The VP, Africa Programs will have overall strategic and operational responsibility for all program areas. The position will be an integral part of JGI’s senior management team that drives the overall strategy for the organization and represents the Institute on a national and global basis. With operations in four sub-Saharan African countries and a program budget of $5 million and a staff of 150+, the VP, Africa Programs will initially develop deep knowledge of each project, program operations, and business plan, and will focus on the following three areas: program leadership and management, external relationships, and knowledge management.
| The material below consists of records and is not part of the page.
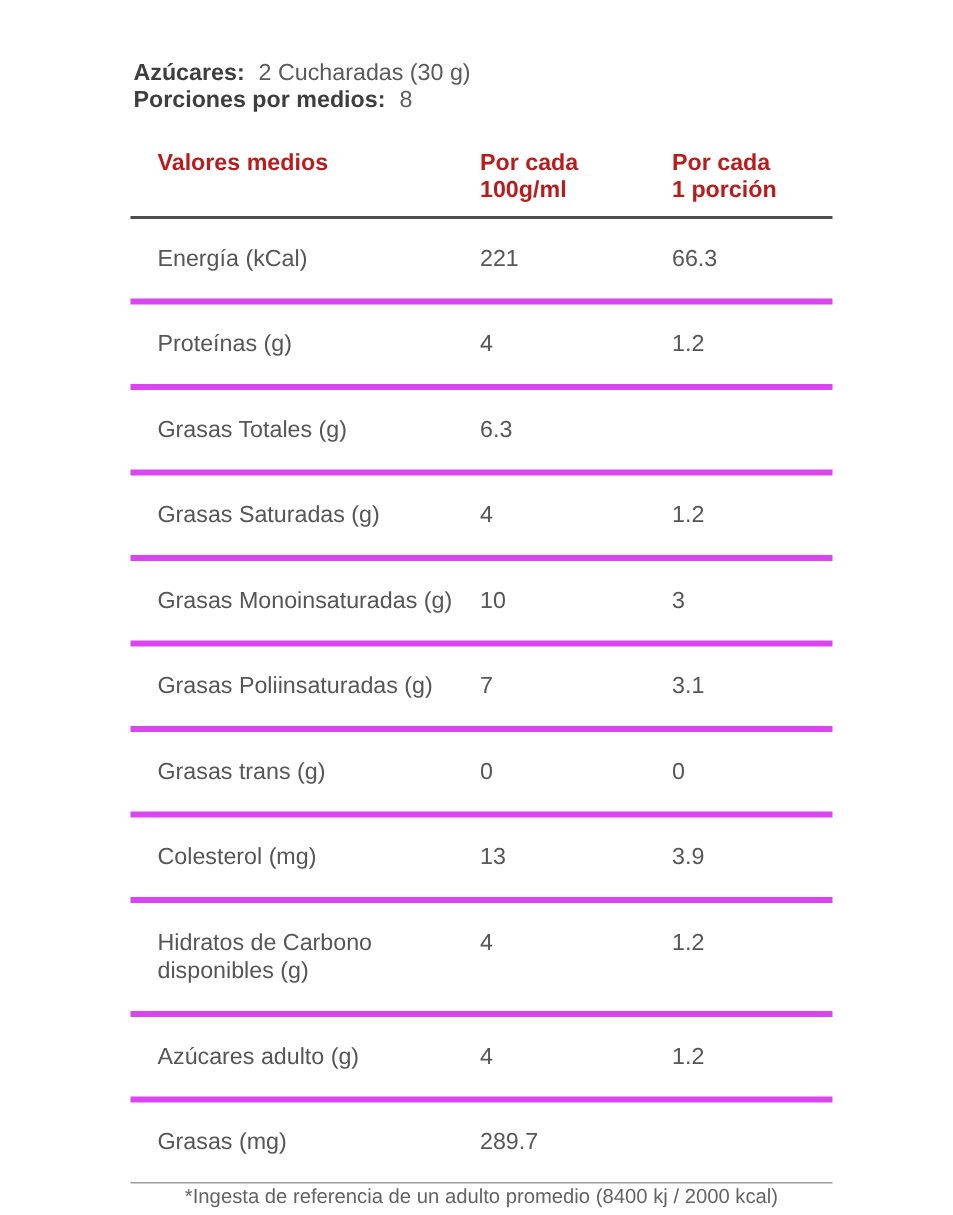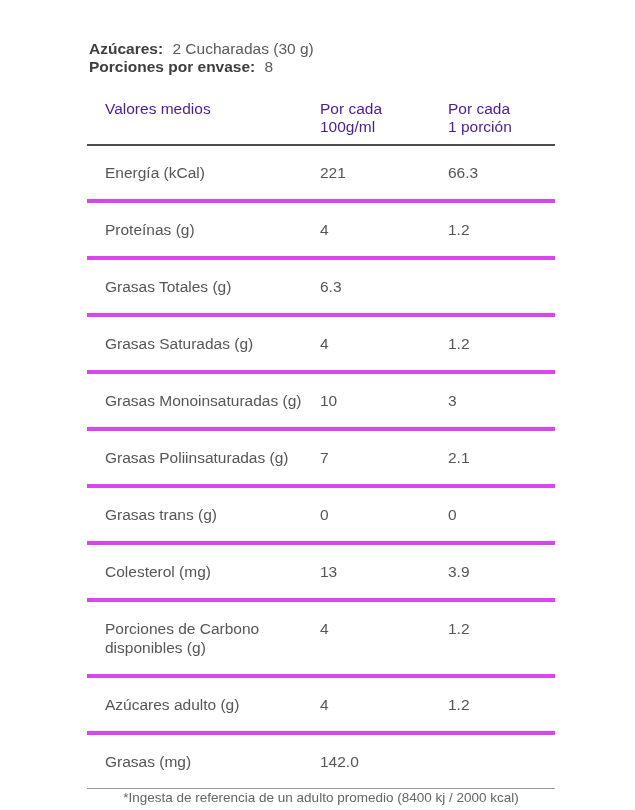--- a/index.html
+++ b/index.html
@@ -65,7 +65,7 @@
       <span class="meta-val">2 Cucharadas (30 g)</span>
     </div>
     <div class="meta-line">
-      <span class="lbl-bold">Porciones por envase:</span>
+      <span class="lbl-bold">Porciones por medios:</span>
       <span class="meta-val">8</span>
     </div>
   </div>

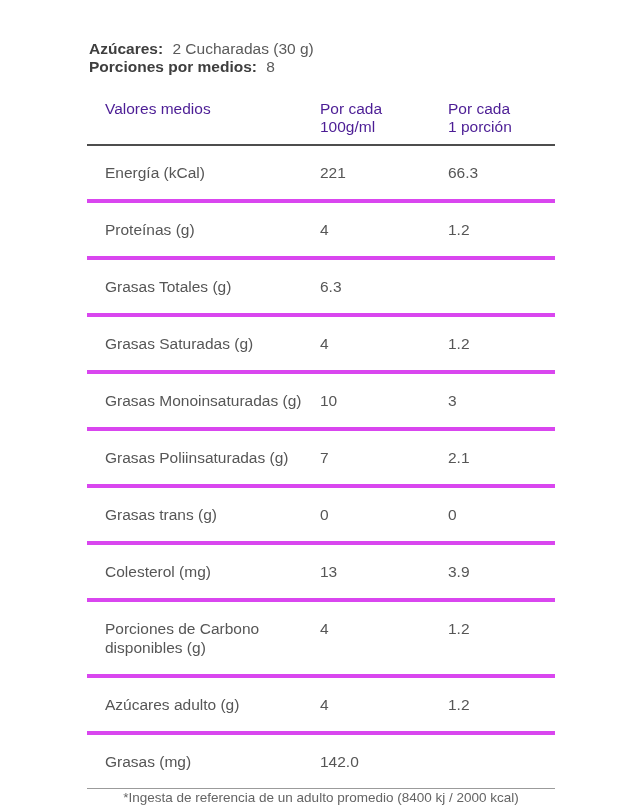--- a/index.html
+++ b/index.html
@@ -26,8 +26,8 @@
     align-items: start;
     padding-bottom: 9px;
     border-bottom: 2px solid #4d4d4d;
-    font-weight: normal;
-    color: #4c1d95;
+    font-weight: bold;
+    color: #b91c1c;
     font-size: 15.5px;
     line-height: 17.5px;
   }

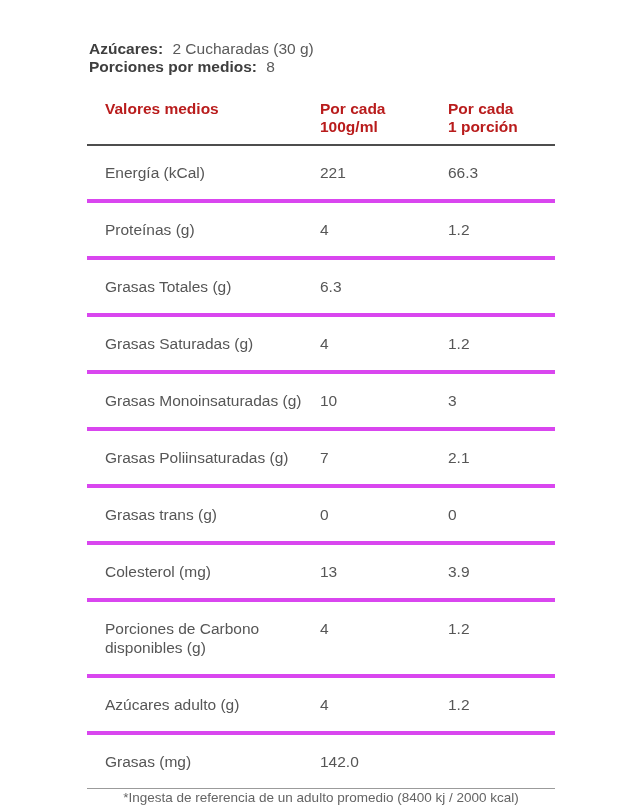--- a/index.html
+++ b/index.html
@@ -106,7 +106,7 @@
     <div class="row">
       <div class="c1">Grasas Poliinsaturadas (g)</div>
       <div class="c2">7</div>
-      <div class="c3">2.1</div>
+      <div class="c3">3.1</div>
     </div>
     <div class="row">
       <div class="c1">Grasas trans (g)</div>

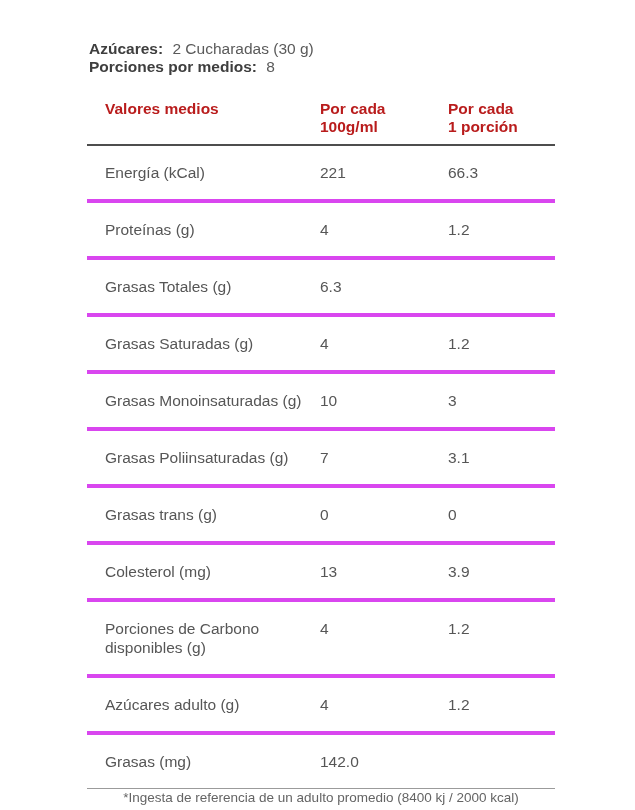--- a/index.html
+++ b/index.html
@@ -119,7 +119,7 @@
       <div class="c3">3.9</div>
     </div>
     <div class="row">
-      <div class="c1">Porciones de Carbono disponibles (g)</div>
+      <div class="c1">Hidratos de Carbono disponibles (g)</div>
       <div class="c2">4</div>
       <div class="c3">1.2</div>
     </div>

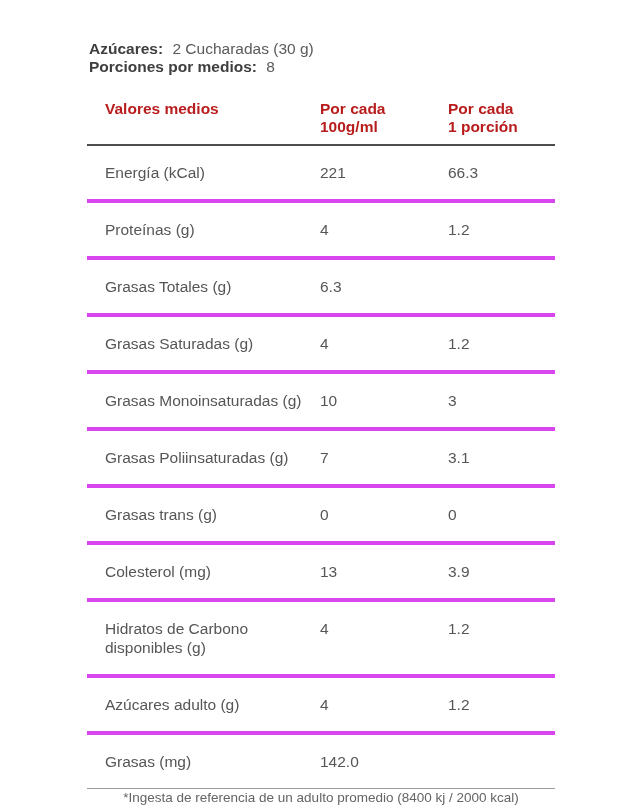--- a/index.html
+++ b/index.html
@@ -130,7 +130,7 @@
     </div>
     <div class="row">
       <div class="c1">Grasas (mg)</div>
-      <div class="c3">142.0</div>
+      <div class="c3">289.7</div>
     </div>
   </div>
This position requires exceptional leadership, vision, integrity, and excellence in execution. S/he will also play the leading role in building and motivating project teams as well as engaging the JGI-US Arlington, Virginia, staff to ensure financial and operational support. The ideal candidate will have technical experience in species conservation, community-based conservation and/or projects linking and balancing conservation and sustainable development in Africa.
Program Leadership & Management:
Strategic, program, technical and operational guidance and advice to all JGI-US supported organizations and activities in sub-Saharan Africa.
Enhance, flesh out, and implement organizational vision as established in JGI’s Strategic Plan as well as Africa Programs strategy as a component of that.
Ensure that financial controls meet accepted accounting principles.
Develop metrics and evaluation to support fundraising and communications.
Develop and implement timelines and resources needed to achieve the program goals.
Attract, develop, coach, and retain team members, empowering them to elevate their level of responsibility, span of control, and performance.
Work with staff to develop systems to ensure consistent, data-driven project management.
Provide leadership in development of inter-team communication and cohesiveness, promoting an Institute-wide collaborative mission and results-driven culture.
Support staff during organizational change and growth.
Provide budget guidance, review and approval for all Africa Programs activities and operations in the U.S. and sub-Saharan Africa, including the approval and allocation of program and operating/capital budgets.
Mentor staff, seeking out appropriate educational opportunities to enhance Africa Programs staff skills.
Expand revenue generating and fundraising activities in Africa to support existing programs and the growth of the Jane Goodall Institute; cultivate existing relationships and develop new funder relationships.
Manage relationships with partner organizations and the conservation community.
Develop the necessary systems, processes, and tools to better support the collection and
sharing of knowledge that is generated by the programs.
Develop dissemination system to share organizational learning with a broad range of communities.
Ensure that key project outcomes are evaluated for their policy, advocacy, and legislative implications and leveraged appropriately for maximum community and organizational impact.
Work collaboratively with the senior management team to integrate cross program activities and functions.
The VP, Africa Programs will be thoroughly committed to the Jane Goodall Institute’s strategy and mission. All candidates should have demonstrated leadership, coaching, and relationship management experience and strong demonstrated success in managing funder relationships.
Program Leadership and Management: This individual will have taken a hands-on approach in leading a variety of community-based conservation and development initiatives in Africa. The ideal candidate will have a track record of effectively leading a performance-based and outcome-based program and staff. S/he will have developed and operationalized strategies that have taken a program or organization to the next stage of growth.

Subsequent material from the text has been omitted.